Daha ne kadar havayı soluyabilirdim nefes almak için? Kaç defa tekrarlamalıydım? Kimdeydi sorun? Bizde mi? O yüzden mi bunları yaşıyorduk?

Hayır, hayır sorun bizde değildi. Sorun oğlumun düşmanlarındaydı. Onlar yüzünden her defasında düşüyorduk. Bizi en hassas noktamızdan vurmaya çalışıyordular bir intikam uğruna.

Acıyla iç çekip gökyüzüne çevirdim bakışlarımı onlar kadar güzel hayatım olsun ne çok isterdim. Onlar kusursuzdu ama biz kusurluyduk.

Bugün çıkıyorduk hastaneden akşama doğru taburcu olacaktı kızım. Baran yukarı da yaşama mücadelesi verirken bense hastanenin bahçesinde banklardan biri ne oturmuş nefes almaya çalışıyordum.

Başarılı olabiliyormuydum peki? Asla. Ama elimden de başka bir şey gelmiyordu.

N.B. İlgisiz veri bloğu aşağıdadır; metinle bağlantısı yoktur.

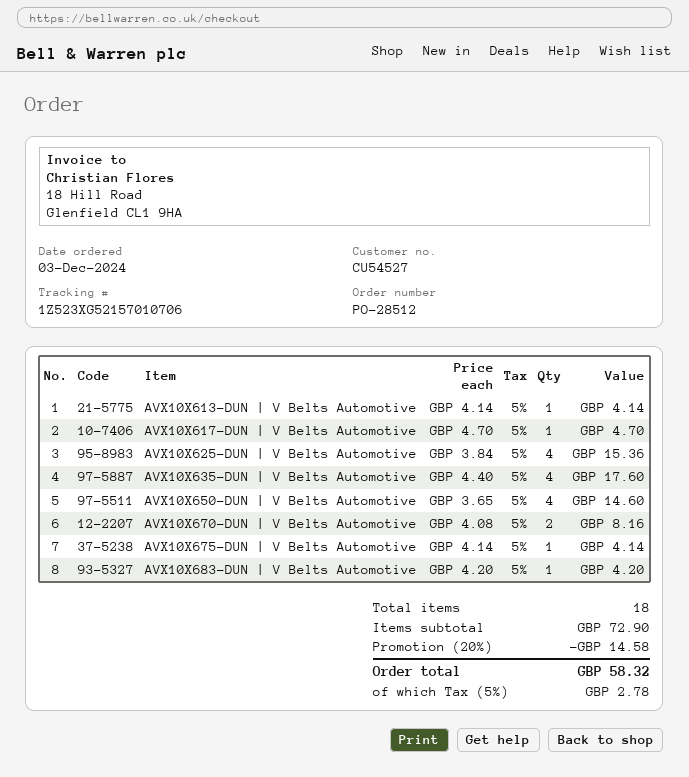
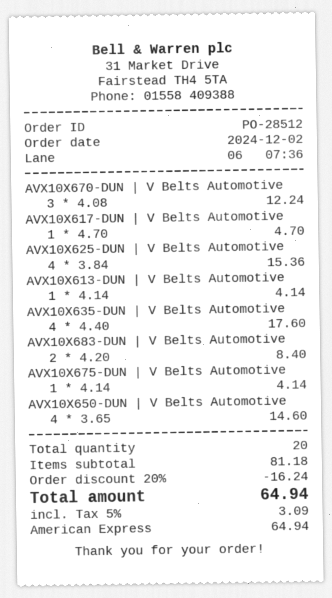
order date: 2024-12-03 -> 2024-12-02
AVX10X670-DUN | V Belts Automotive: 2 x 4.08 = 8.16 -> 3 x 4.08 = 12.24
AVX10X683-DUN | V Belts Automotive: 1 x 4.20 = 4.20 -> 2 x 4.20 = 8.40
total quantity: 18 -> 20
subtotal: 72.90 -> 81.18
discount: 20% = 14.58 -> 20% = 16.24
tax: 5% = 2.78 -> 5% = 3.09
total: 58.32 -> 64.94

Sen yardım et Allah'ım. Gelinime ve oğluma yaşamaları için yardım et. Gözümden düşen göz yaşı ile yüzümü sıvazladım.

"Ahret"

O tanıdık sesle başımı ona çevirdiğimde şaşkınca ağzım aralandı.

"Ahret?"

Yanındaki oğluyla ve geliniyle yanıma gelen Samet'le neye uğradığımı şaşırdım.

"Uzun zaman oldu ha?"

Ben hâlâ konuşamazken yanındaki kız çocuğuna takılmıştı bakışlarım. Yutkundum zorlukla.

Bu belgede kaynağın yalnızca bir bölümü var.